The rumen microbial community inhabiting in rumen is characterized by high population density, broad diversity and complex interactions (Shi et al., 2008). It was reported that ruminal bacterial diversity could be influenced by nitrogen levels, under different ammonia concentrations using in vitro batch culture (Wang et al., 2015), which may be the result of the fact that populations of major ruminal bacteria is dose-dependent on ammonia concentration (Mehrez, Orskov & McDonald, 1977). In current study, a significant clustering effect was observed between with urea and without urea supplementation, which may be the result of that the potential NH3-N (a maximum of 11.33 mg in theoretical) released from 0.02 g of dietary urea hydrolysis altered the level of nitrogen in cultural solutions.

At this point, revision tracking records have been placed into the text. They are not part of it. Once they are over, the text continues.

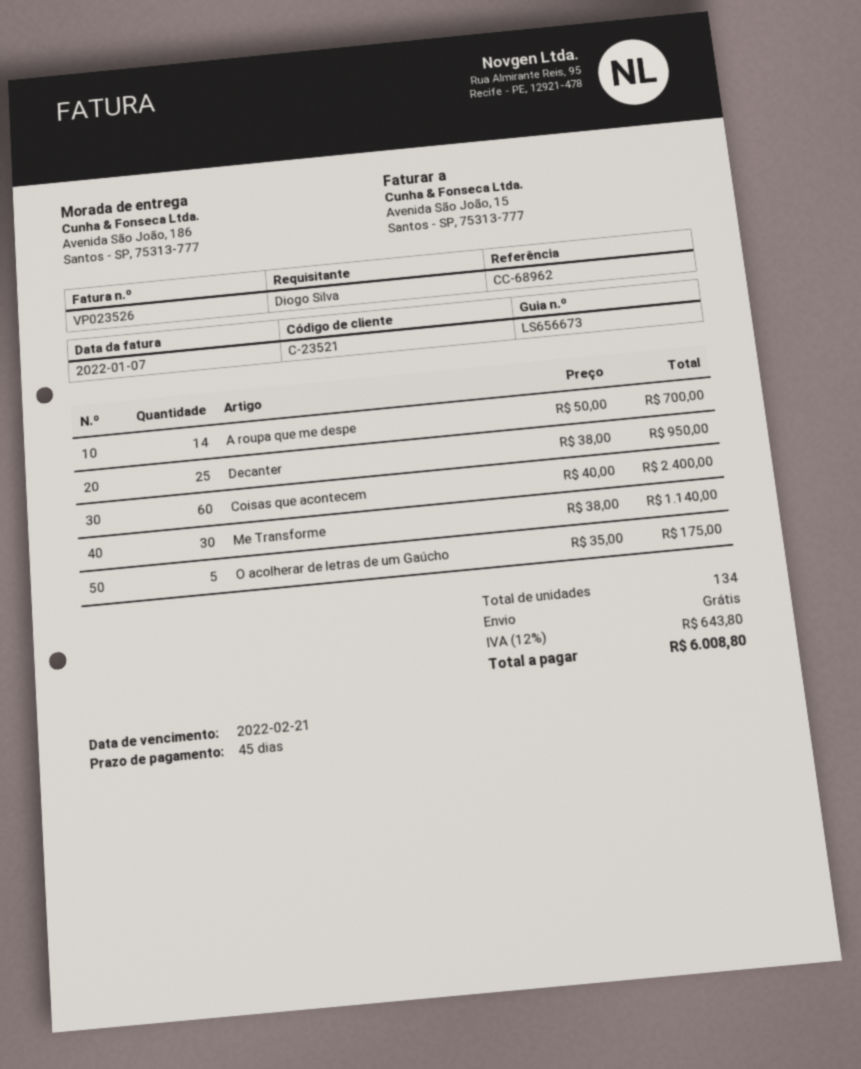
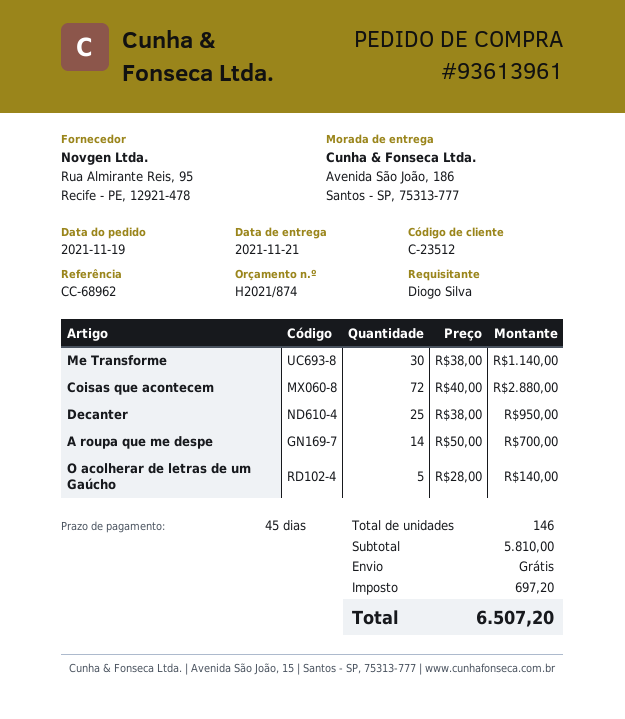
customer number: C-23521 -> C-23512
Coisas que acontecem: 60 x 40.00 = 2400.00 -> 72 x 40.00 = 2880.00
O acolherar de letras de um Gaúcho: 5 x 35.00 = 175.00 -> 5 x 28.00 = 140.00
total quantity: 134 -> 146
tax: 643.80 -> 697.20
total: 6008.80 -> 6507.20

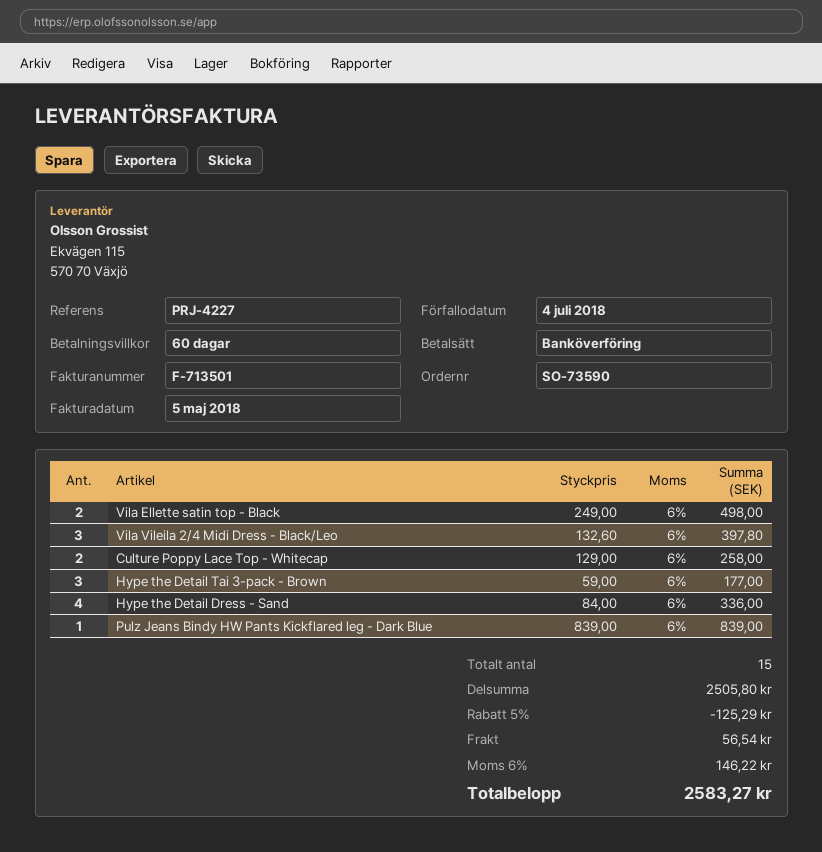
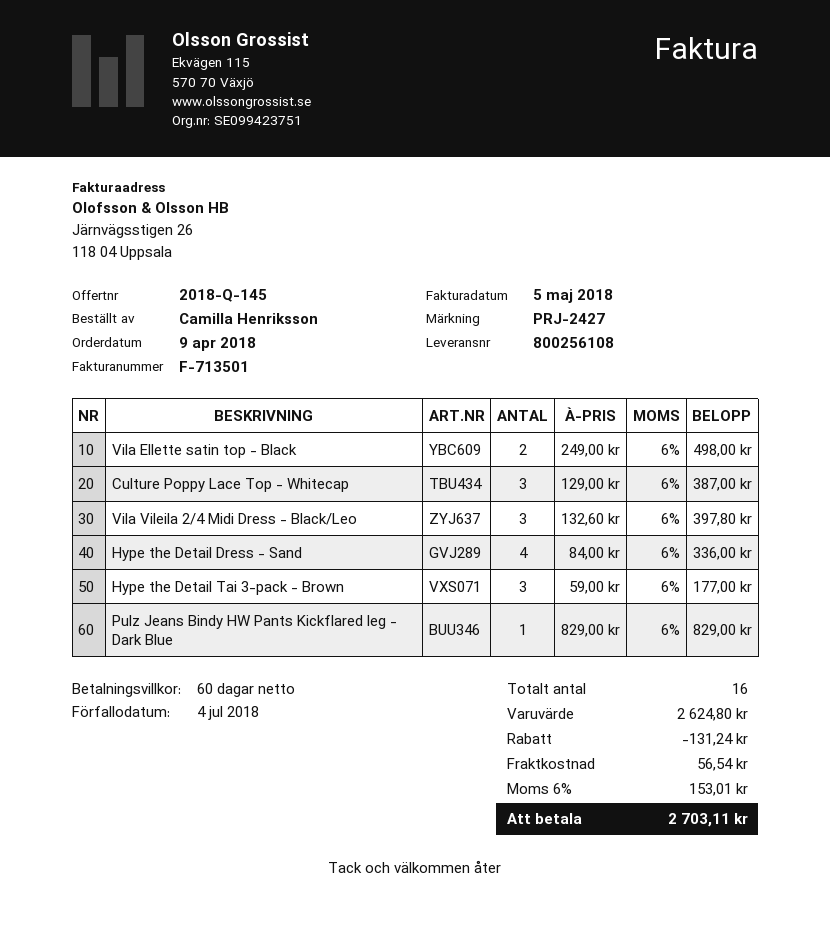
reference: PRJ-4227 -> PRJ-2427
Culture Poppy Lace Top - Whitecap: 2 x 129.00 = 258.00 -> 3 x 129.00 = 387.00
Pulz Jeans Bindy HW Pants Kickflared leg - Dark Blue: 1 x 839.00 = 839.00 -> 1 x 829.00 = 829.00
total quantity: 15 -> 16
subtotal: 2505.80 -> 2624.80
discount: 125.29 -> 131.24
tax: 6% = 146.22 -> 6% = 153.01
total: 2583.27 -> 2703.11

Ruminal cellulolytic bacteria are key players in the dynamics of rumen microbial community, and these bacteria utilize NH3-N to synthesize microbial protein in the rumen (Pengpeng & Tan, 2013). The growth of those ruminal cellulolytic bacteria depends on the dose-effect of NH3-N concentration in the rumen (Amaya et al., 2005; Purich, 1998). Therefore, enough ammonia from urea hydrolysis and dietary protein degradation inhibits their populations. However, AHA addition slows down the release rate of ammonia from urea. AHA addition can limit the asynchronous supplement of nitrogen and energy in some extent and lead to lessen the inhibition of cellulolytic bacterial populations (Yu, Hart & Du, 2008). Considering the growth cycle of cellulolytic bacteria, it is not surprising that some cellulolytic bacterial populations in U2UI450 treatment are higher than that in U2UI0 treatment until the end of incubation process, though the interaction between urea and AHA appears occurs in the first few hours of incubation. Furthermore, U2UI450 significantly increased the level of bacterial diversity, and which is consistent to the publication (Jin et al., 2016). In general, microbial ecosystems with greater microbial diversity are more stable (Lacombe et al., 2009), and a stable rumen ecosystem is beneficial to the host. Urease inhibitor supplementation would be benefit to the ruminal bacterial community while urea were supplemented. However, it was reported that the rumen microbes could possibly adapt to the addition of AHA in the diet with time, which could result in ammonia concentration rebounding again (Streeter et al., 1969). Therefore, long-term animal trial will be helpful to evaluate the AHA effects on rumen microbes, and improved urease inhibitors based on AHA need to be synthesized in our following works.
In conclusion, urease inhibitor (AHA) addition significantly decreased the rate of ammonia formation when urea was supplemented. Slow release of ammonia induced by AHA influenced the ruminal bacterial diversity level (depend on the result from DGGE cluster) and lessened the inhibition of total bacteria growth at the incubation of 12 h and F. succinogenes at the incubation of 0.5 h.